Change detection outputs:
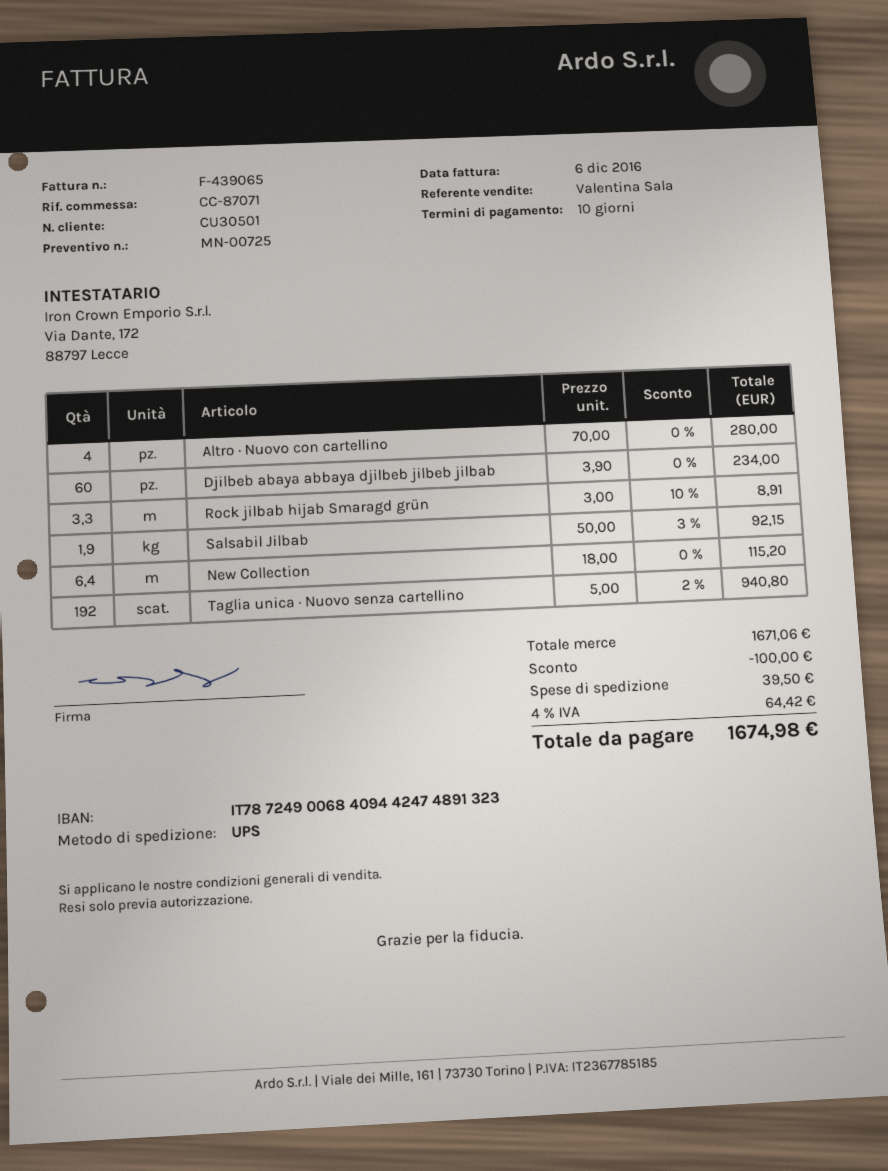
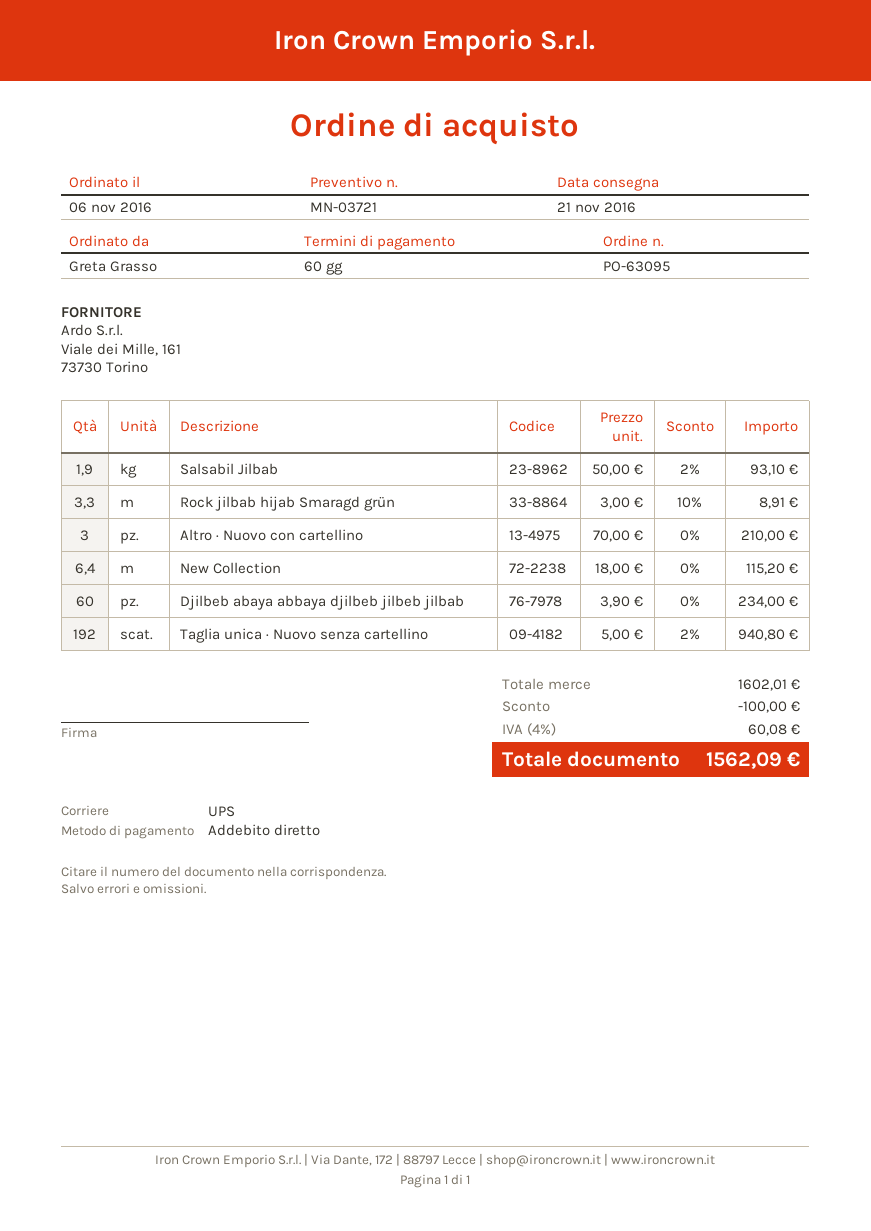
quote number: MN-00725 -> MN-03721
payment terms: 10 days -> 60 days
Altro · Nuovo con cartellino: 4 x 70.00 = 280.00 -> 3 x 70.00 = 210.00
Salsabil Jilbab: 1.9 x 50.00 - 3% = 92.15 -> 1.9 x 50.00 - 2% = 93.10
subtotal: 1671.06 -> 1602.01
shipping: 39.50 -> none
tax: 4% = 64.42 -> 4% = 60.08
total: 1674.98 -> 1562.09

EXERCISE: A verbatim copy of the data, free of pictures, is the expected answer.

ANSWER FOR THE TASK:
quote number: MN-00725 -> MN-03721
payment terms: 10 days -> 60 days
Altro · Nuovo con cartellino: 4 x 70.00 = 280.00 -> 3 x 70.00 = 210.00
Salsabil Jilbab: 1.9 x 50.00 - 3% = 92.15 -> 1.9 x 50.00 - 2% = 93.10
subtotal: 1671.06 -> 1602.01
shipping: 39.50 -> none
tax: 4% = 64.42 -> 4% = 60.08
total: 1674.98 -> 1562.09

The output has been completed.